EXERCISE BRIEF: Copy out, from the data, each line containing the string "Import".

··· RECORDS FOR THE TASK ···

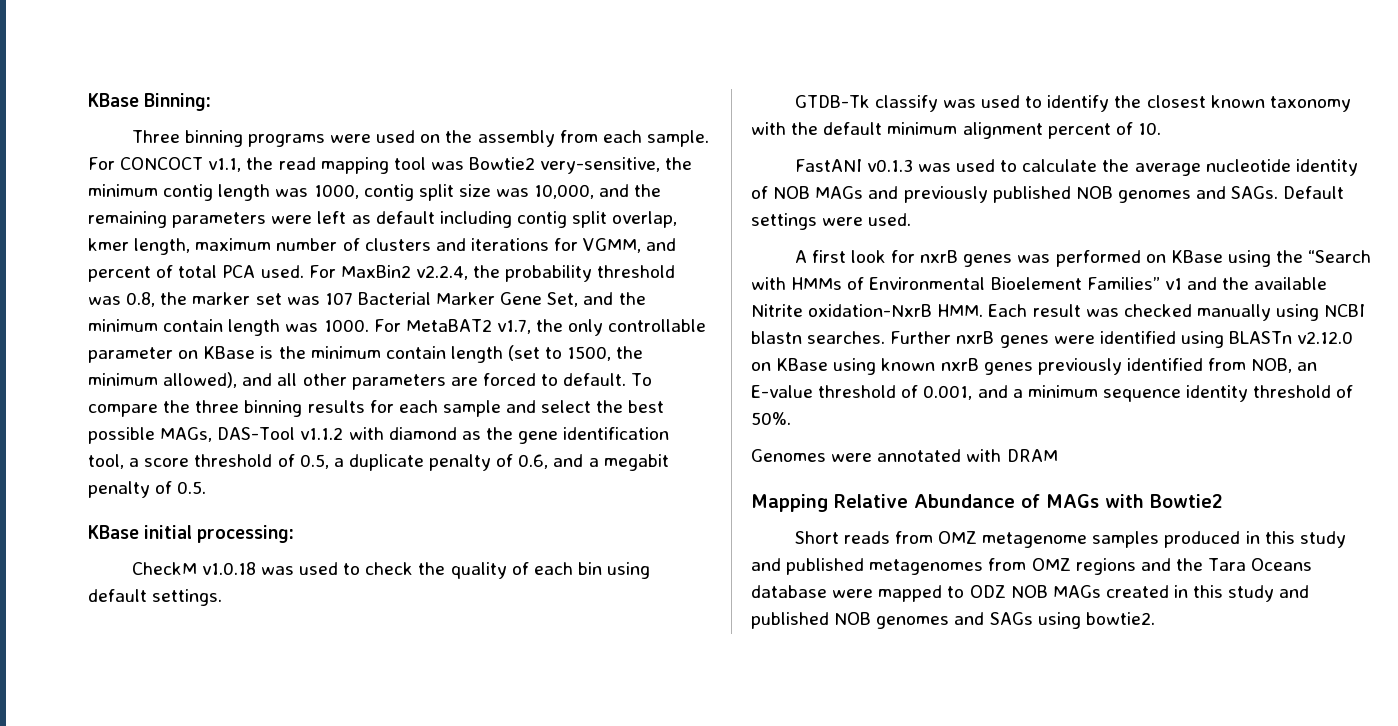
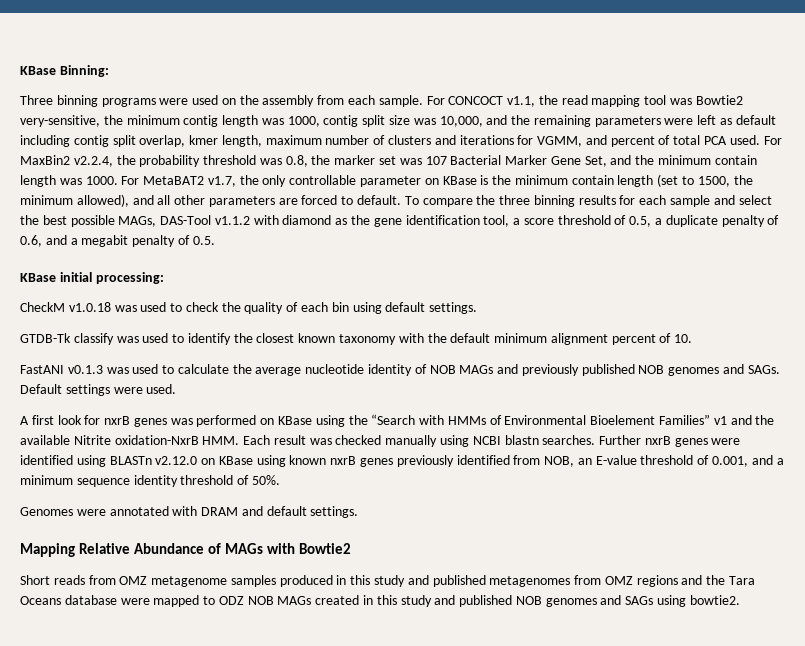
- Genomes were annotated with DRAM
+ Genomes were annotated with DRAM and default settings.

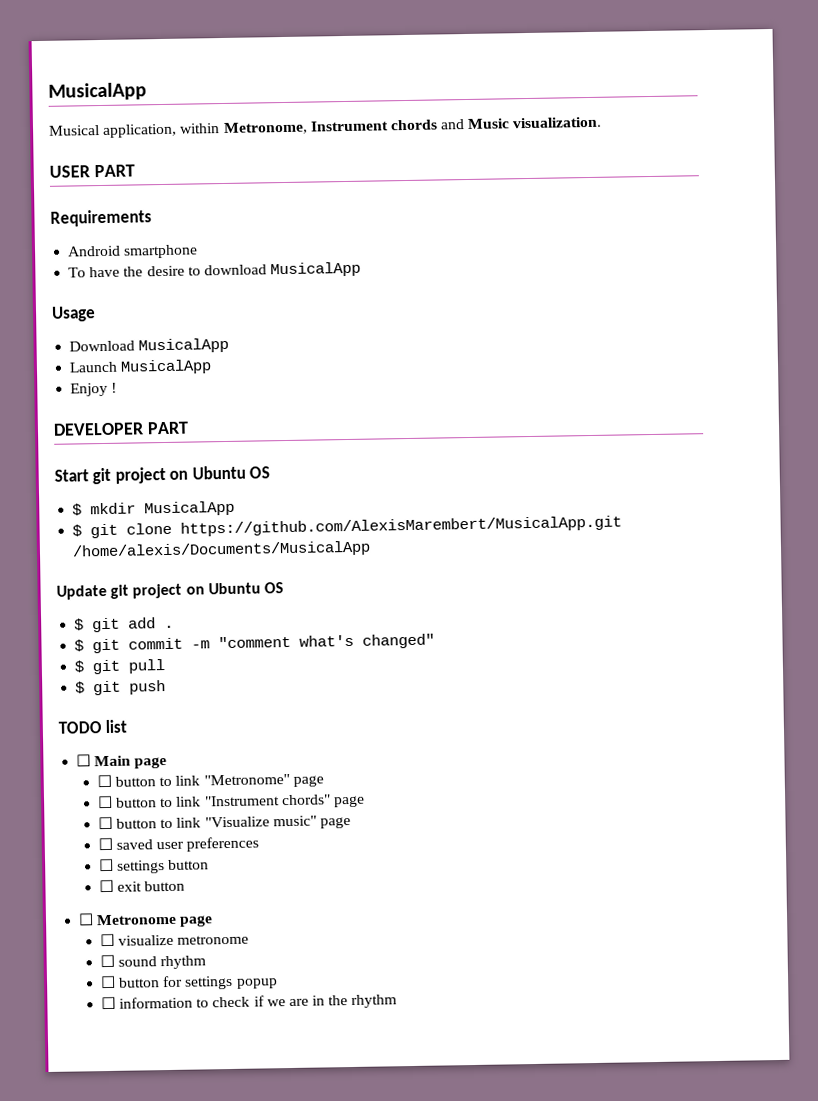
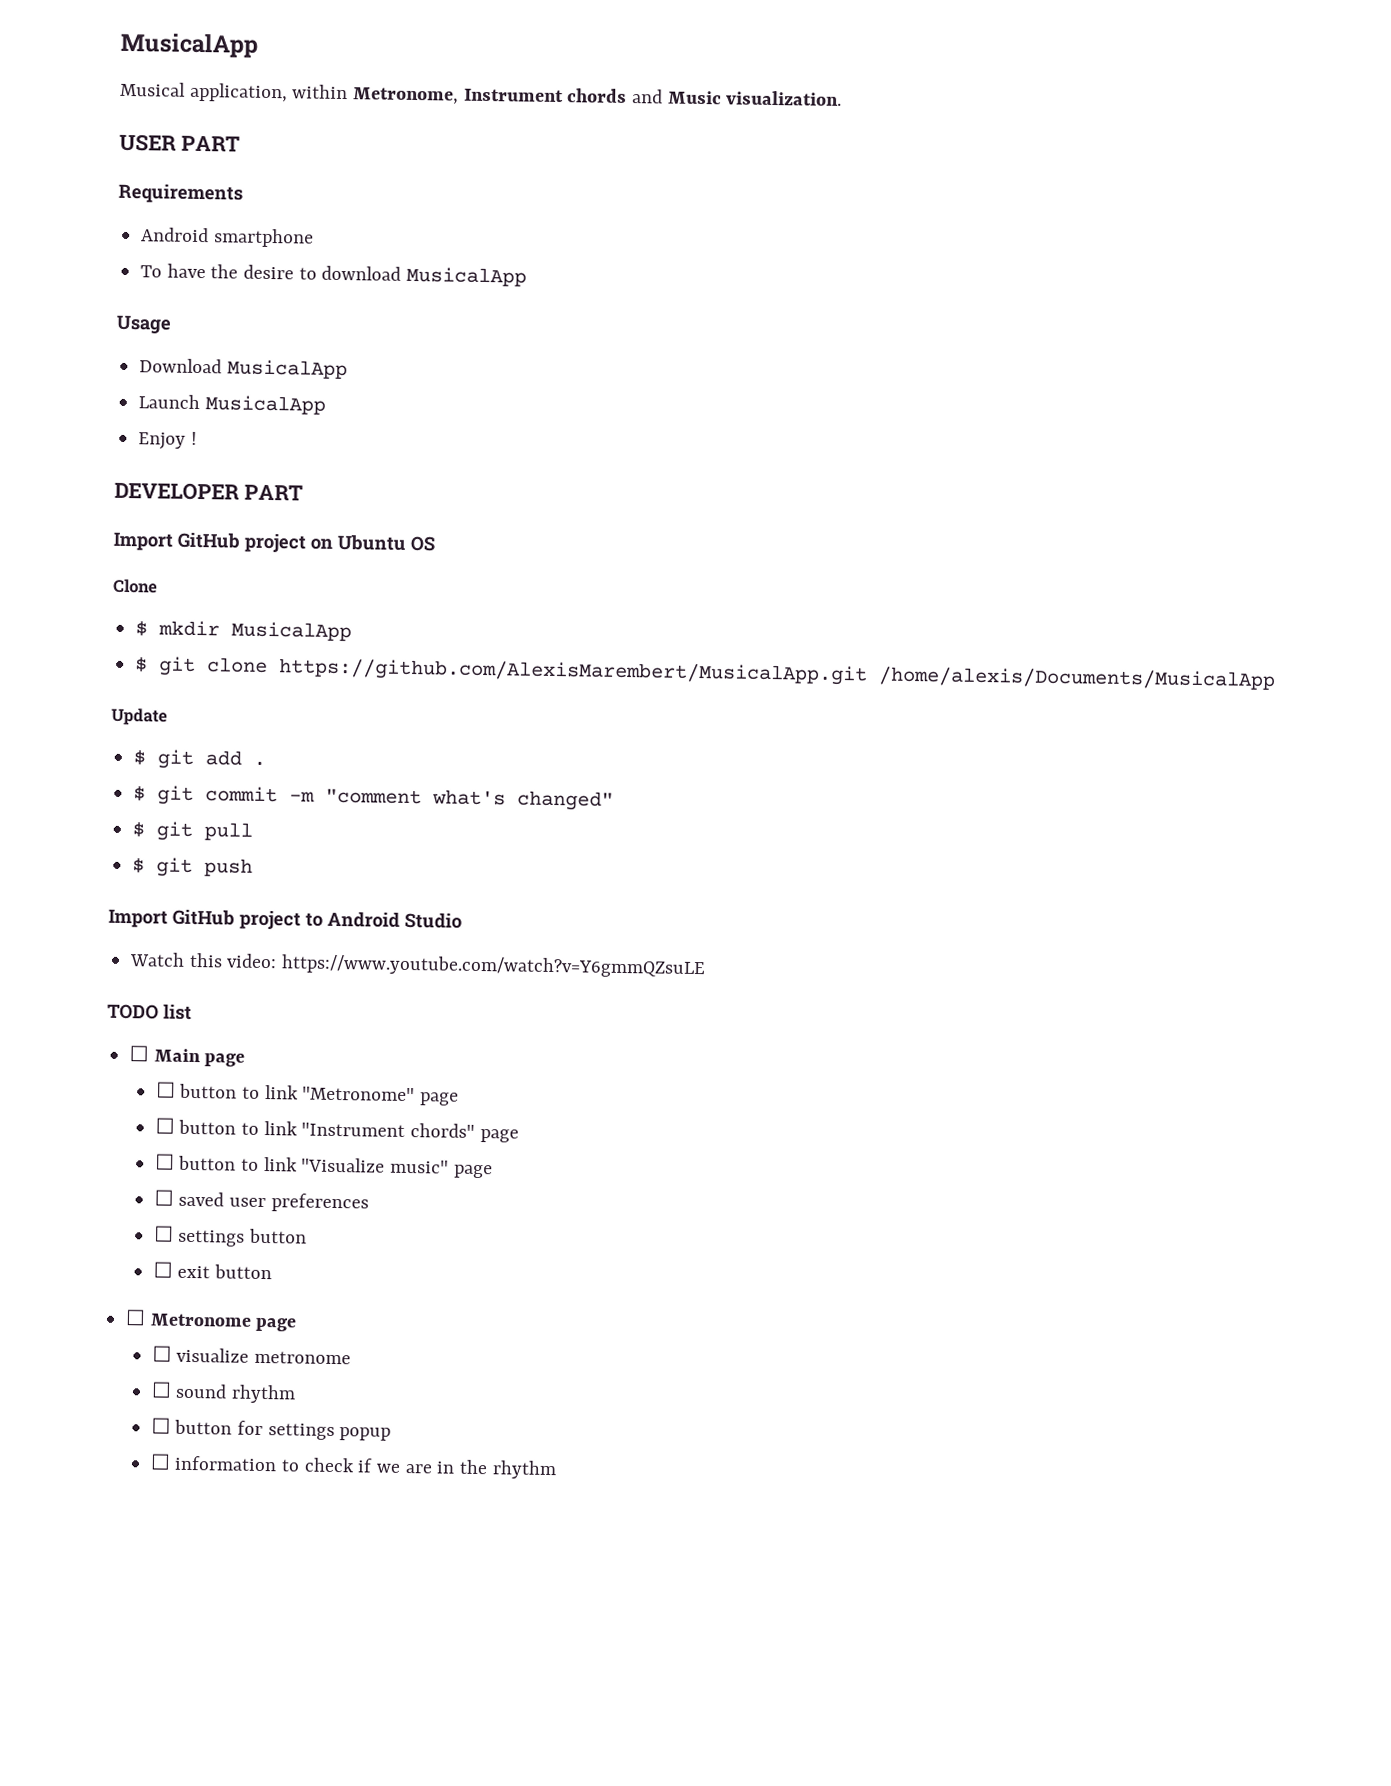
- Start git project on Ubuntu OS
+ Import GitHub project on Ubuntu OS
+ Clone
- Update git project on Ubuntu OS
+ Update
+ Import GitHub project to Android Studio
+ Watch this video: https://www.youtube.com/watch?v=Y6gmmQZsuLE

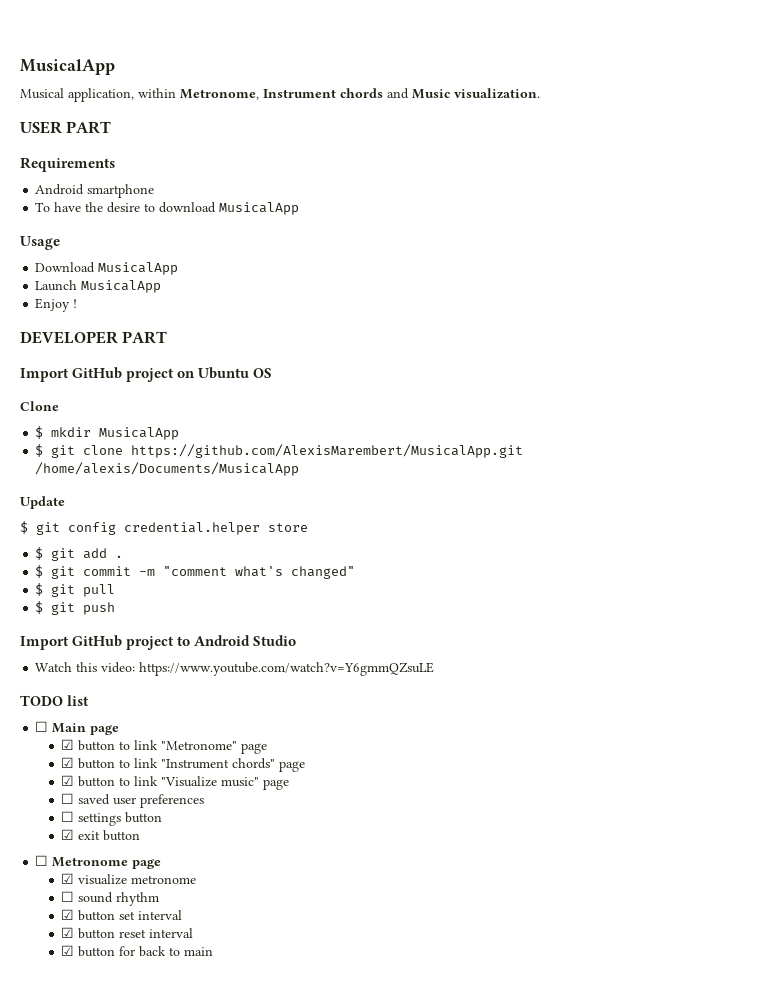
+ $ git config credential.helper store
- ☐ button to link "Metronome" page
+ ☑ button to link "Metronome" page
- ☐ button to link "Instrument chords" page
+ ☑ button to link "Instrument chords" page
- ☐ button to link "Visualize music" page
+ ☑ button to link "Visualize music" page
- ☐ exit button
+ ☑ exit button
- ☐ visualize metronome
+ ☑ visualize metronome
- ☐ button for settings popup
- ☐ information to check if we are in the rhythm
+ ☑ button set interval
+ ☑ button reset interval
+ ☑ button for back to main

···

SOLUTION FOR THIS EXERCISE:
+ Import GitHub project on Ubuntu OS
+ Import GitHub project to Android Studio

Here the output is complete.